To establish the sequence of a longer DNA region (one gene can contain several thousands of nucleotides, especially if it has introns), the sequence of adjacent fragments is determined.

To make sure that small fragments were not lost (two restriction sites recognized by a given enzyme can be relatively near one another), one must sequence overlapping fragments, obtained by means of various restriction endonucleases, and the order of which has been established.

One can also determine the sequence of deoxyribonucleic acids by the dideoxynucleotides method or Sanger’s method: to a single-stranded DNA (which will serve as template) is hybridized a short complementary primer (having a 3’OH), from which DNA polymerase I will polymerize the four deoxyribonucleoside-triphosphates (dNTP) and thus synthesize a DNA strand complementary to the template.

In fact, four independent polymerization reactions are performed by introducing in each, one of the four dideoxyribonucleoside-triphosphates (ddNTP), having neither an OH in 3′, nor in 2′, and whose incorporation in the DNA chain in place of the corresponding dNTP will therefore bring about the (prematured) termination of the chain (because there is no OH in 3′ to enable the formation of the next phosphodiester bond).
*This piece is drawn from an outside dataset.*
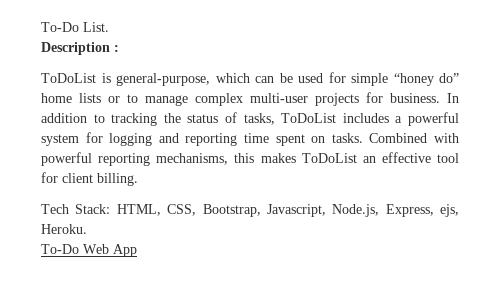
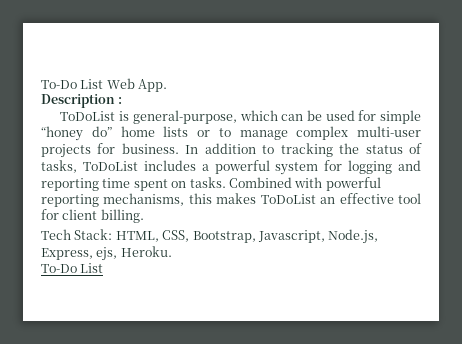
[41,22,109,32] To-Do List. -> [41,78,168,92] To-Do List Web App.
[83,244,137,257] Web App -> [80,263,104,273] List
Each reaction mixture therefore contains the 4 dNTP (of which one is labeled on the Pα) and only one ddNTP. When the analogue is ddATP for example, a random incorporation of ddATP (and therefore, a random termination of the chain) can be obtained by adjusting the ddATP/dATP ratio; there will be finally, a series of DNA fragments of different sizes, having all the primer at their 5′ end and a ddA in 3′.

After the 4 polymerization reactions (each with a different ddNTP) 4 series of fragments are obtained, each series having at the 3′ end, respectively ddA, ddG, ddC, ddT.

These fragments are then separated, by electrophoresis on polyacrylamide gel, according to their size (resolution is such that one can distinguish between two fragments of sizes differing only by one nucleotide), and after autoradiography one can read the sequence on the gel, proceeding from the bottom of the gel (where is found the shortest fragment) to the top, as shown by the diagram.

This gives the sequence of the newly synthesized DNA (which is complementary to the strand used as template) from the primer, in the direction 5′ → 3′.